#### Records from a dataset:
*** Begin section ***

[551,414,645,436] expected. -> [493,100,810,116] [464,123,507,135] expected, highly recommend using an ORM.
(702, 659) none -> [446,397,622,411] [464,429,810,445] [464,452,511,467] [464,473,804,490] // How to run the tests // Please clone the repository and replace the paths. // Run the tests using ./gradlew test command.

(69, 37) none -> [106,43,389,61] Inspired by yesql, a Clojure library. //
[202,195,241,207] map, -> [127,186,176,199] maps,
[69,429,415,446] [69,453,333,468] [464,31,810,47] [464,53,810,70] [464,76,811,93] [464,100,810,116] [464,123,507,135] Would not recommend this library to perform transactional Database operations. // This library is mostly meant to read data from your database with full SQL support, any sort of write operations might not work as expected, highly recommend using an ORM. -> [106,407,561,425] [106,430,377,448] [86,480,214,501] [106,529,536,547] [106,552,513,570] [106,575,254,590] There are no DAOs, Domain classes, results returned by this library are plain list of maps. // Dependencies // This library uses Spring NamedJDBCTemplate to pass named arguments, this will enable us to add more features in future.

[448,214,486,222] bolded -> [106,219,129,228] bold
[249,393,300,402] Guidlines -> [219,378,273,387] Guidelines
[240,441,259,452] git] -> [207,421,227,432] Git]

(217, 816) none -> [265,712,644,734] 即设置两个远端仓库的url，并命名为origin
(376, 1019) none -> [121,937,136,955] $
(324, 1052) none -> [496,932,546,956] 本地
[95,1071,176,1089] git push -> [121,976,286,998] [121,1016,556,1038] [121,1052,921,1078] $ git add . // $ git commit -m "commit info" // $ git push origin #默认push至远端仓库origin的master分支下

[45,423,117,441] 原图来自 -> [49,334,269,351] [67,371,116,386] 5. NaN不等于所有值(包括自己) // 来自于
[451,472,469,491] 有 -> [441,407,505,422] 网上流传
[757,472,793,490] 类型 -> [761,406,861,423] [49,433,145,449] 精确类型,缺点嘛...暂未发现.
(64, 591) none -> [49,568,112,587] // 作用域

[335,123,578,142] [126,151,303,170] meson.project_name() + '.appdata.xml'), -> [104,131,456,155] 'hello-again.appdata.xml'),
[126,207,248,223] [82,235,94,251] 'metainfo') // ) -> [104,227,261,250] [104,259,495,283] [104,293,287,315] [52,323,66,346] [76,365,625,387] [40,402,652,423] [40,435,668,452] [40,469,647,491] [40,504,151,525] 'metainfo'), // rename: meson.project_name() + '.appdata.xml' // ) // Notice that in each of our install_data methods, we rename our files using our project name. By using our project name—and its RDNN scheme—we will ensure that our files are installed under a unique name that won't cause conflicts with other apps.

*** End section ***

Where does the string "none" appear in the records above? Return every line that holds it.

(702, 659) none -> [446,397,622,411] [464,429,810,445] [464,452,511,467] [464,473,804,490] // How to run the tests // Please clone the repository and replace the paths. // Run the tests using ./gradlew test command.
(69, 37) none -> [106,43,389,61] Inspired by yesql, a Clojure library. //
(217, 816) none -> [265,712,644,734] 即设置两个远端仓库的url，并命名为origin
(376, 1019) none -> [121,937,136,955] $
(324, 1052) none -> [496,932,546,956] 本地
(64, 591) none -> [49,568,112,587] // 作用域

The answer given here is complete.